Neuroscience of Search and Customer Acquisition
In her conference on neuroscience of search and customer acquisition, Giulia Panozzo from StockX emphasized the importance of focusing on the user and capturing their attention over simply optimizing for Google or achieving higher rankings. SEO is now about the entire website.
The battle in the SERP is a battle for the users’ attention: the concept of “selective attention” can be triggered by internal factors, cognitive biases, and external factors.
Panozzo discussed the impact of Event Related Potentials (ERP) and how emojis can trigger these, capturing the user’s attention. She explained that if used correctly (which means they are relevant with your title and query), emoji can be used in SEO tags. She also mentioned the concept of “mismatch negativity,” where unexpected elements can grab attention.

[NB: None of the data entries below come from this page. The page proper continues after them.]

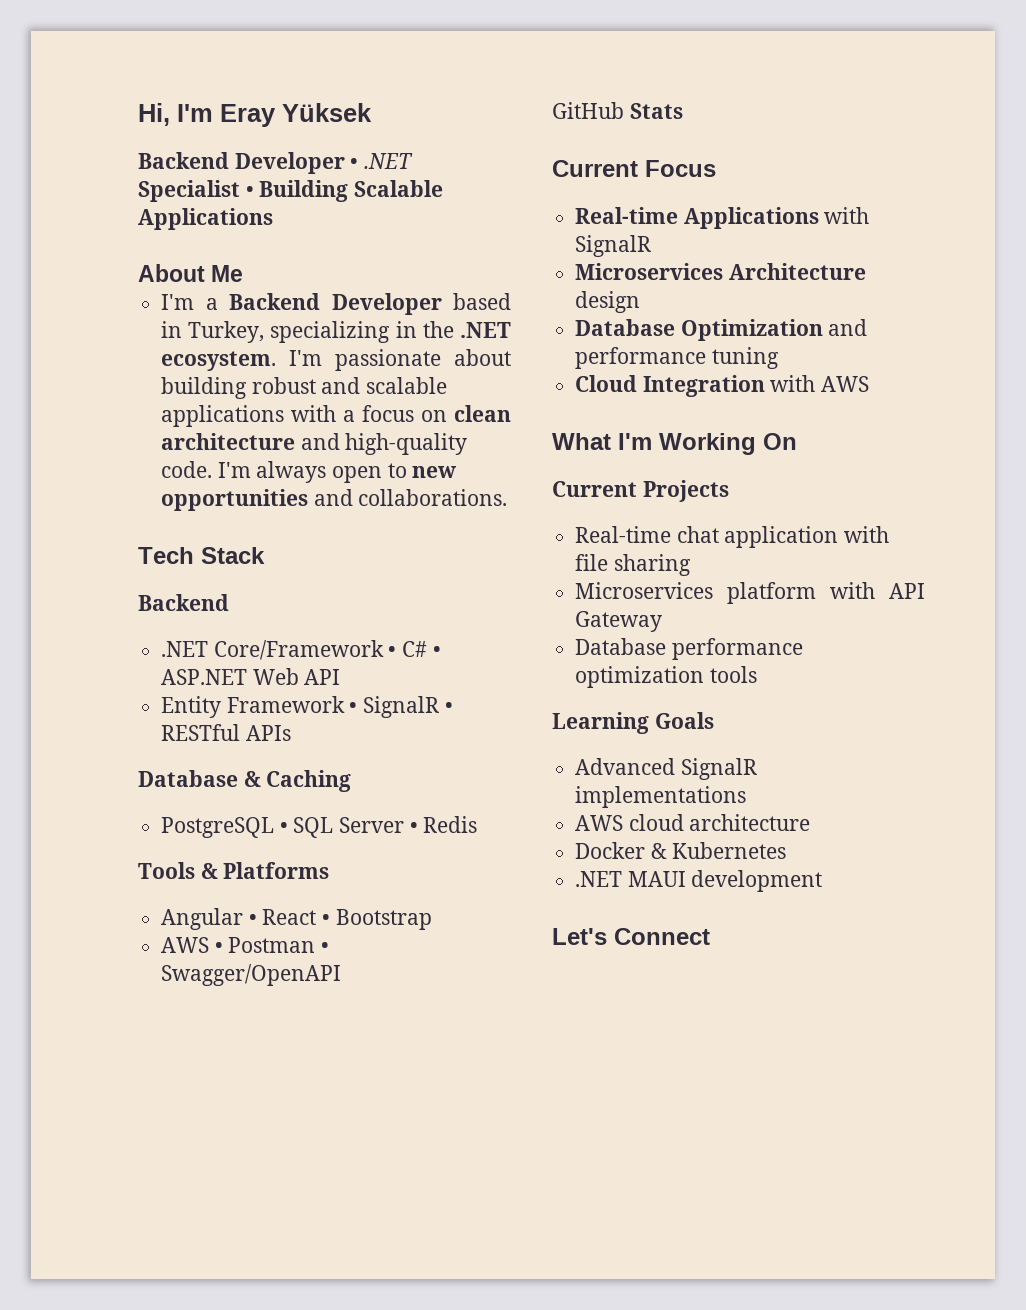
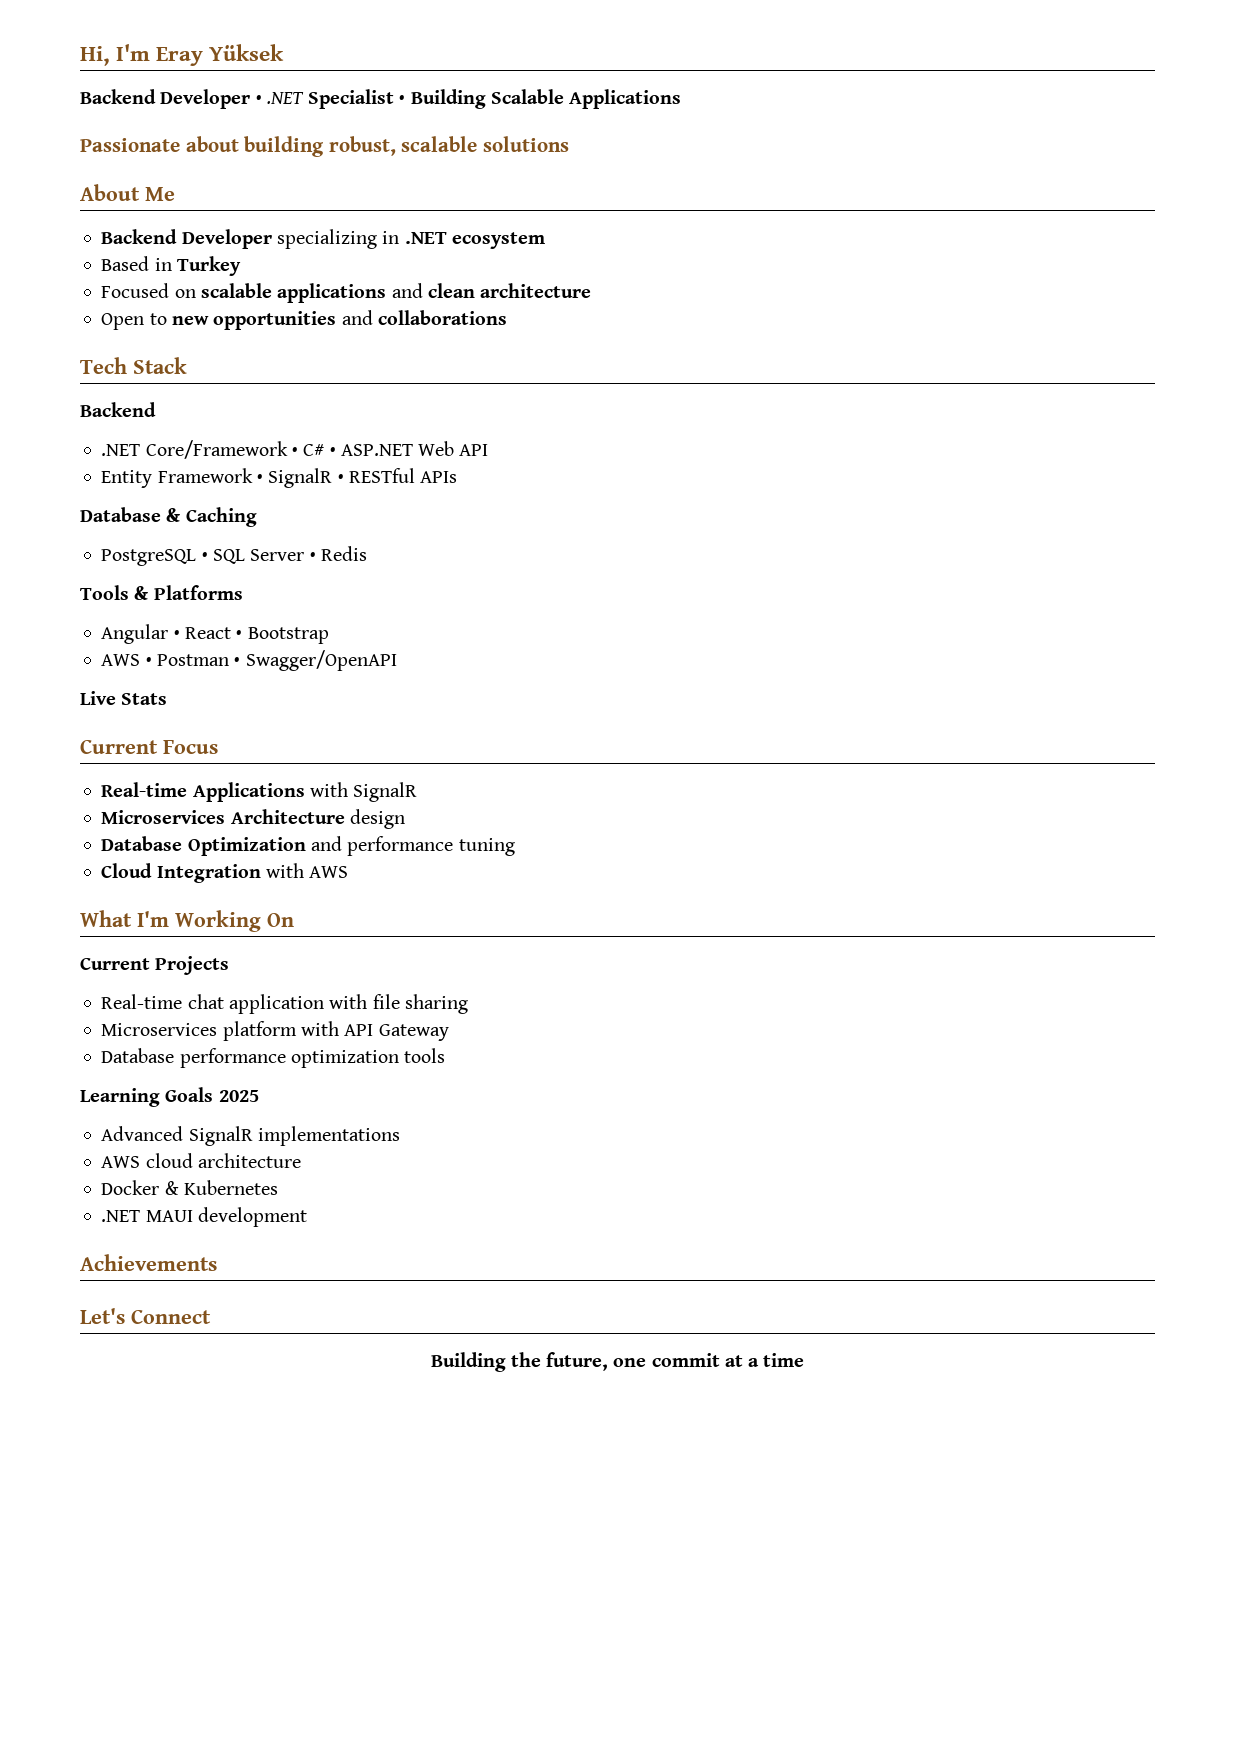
+ Passionate about building robust, scalable solutions
  About Me
- I'm a Backend Developer based in Turkey, specializing in the .NET ecosystem. I'm passionate about building robust and scalable applications with a focus on clean architecture and high-quality code. I'm always open to new opportunities and collaborations.
+ Backend Developer specializing in .NET ecosystem
+ Based in Turkey
+ Focused on scalable applications and clean architecture
+ Open to new opportunities and collaborations
- GitHub Stats
+ Live Stats
- Learning Goals
+ Learning Goals 2025
+ Achievements
+ Building the future, one commit at a time

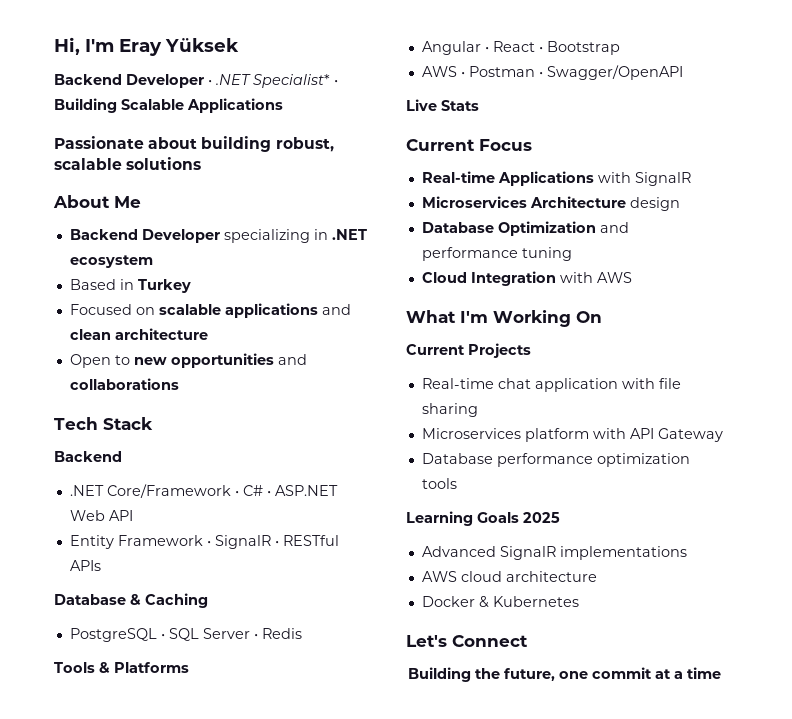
- Backend Developer • .NET Specialist • Building Scalable Applications
+ Backend Developer • .NET Specialist* • Building Scalable Applications
- .NET MAUI development
- Achievements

She delved into cognitive biases, such as the Serial Position Effect, Numerical biases, Negativity biases, and Confirmation biases, and how they can be leveraged in SEO and digital marketing in general.
For instance, using percentages instead of numbers in offers can be more effective due to the Distance effect. Moreover, negative headlines seem to be more successful than positive headlines in the SERP, and she insisted on the confirmation bias where you need to reassure the users about your legitimacy.
Panozzo also discussed heuristics in decision making, where users make shortcuts due to limited cognitive resources. She highlighted the Scarcity heuristic, Risk aversion heuristic, and Familiarity heuristic and the Elaboration Likelihood Model, and how they influence user behavior. She also discussed the power of social proof and the role of emotions in decision making. In short, the users always need to be reassured.
In conclusion, Panozzo encouraged SEO professionals to dare to stand out by creating original content, focus on creating positive emotional experiences for users, and prioritize teamwork.
Adapt your digital strategy to any constraints
Working as a SEO or digital agency can be tough. We encounter all kinds of customers and all kinds of constraints. In his conference, Bertrand Masselot from Volumium addressed several of these issues that we sometimes face and offered solutions to overcome them.
The key advice of this conference was communication. Masselot emphasized the importance of communication and education of customers to SEO. He also stressed the importance of clearly defining roles and responsibilities in the quotation you create with your customer.
He insisted on the importance of adapting one’s language to be understood by your client, avoiding anglicisms or jargon and using the vocabulary specific to each interlocutor.
In the case where the decision-maker does not agree with your ideas or proposals, Masselot suggested vulgarizing the approach, organizing workshops in the company, and proposing tailor-made KPI’s.
Faced with a client asking for the impossible, he advised knowing how and when to refuse a contract if necessary. If you’re faced with a client changing agencies regularly, he recommended often proposing new ideas, being present, and systematically reporting and communicating on your work.
In conclusion, Masselot emphasized the importance of not intervening if one does not add value, of adapting one’s vocabulary, of making yourself essentiel to your customer, of being present and of informing and training about SEO.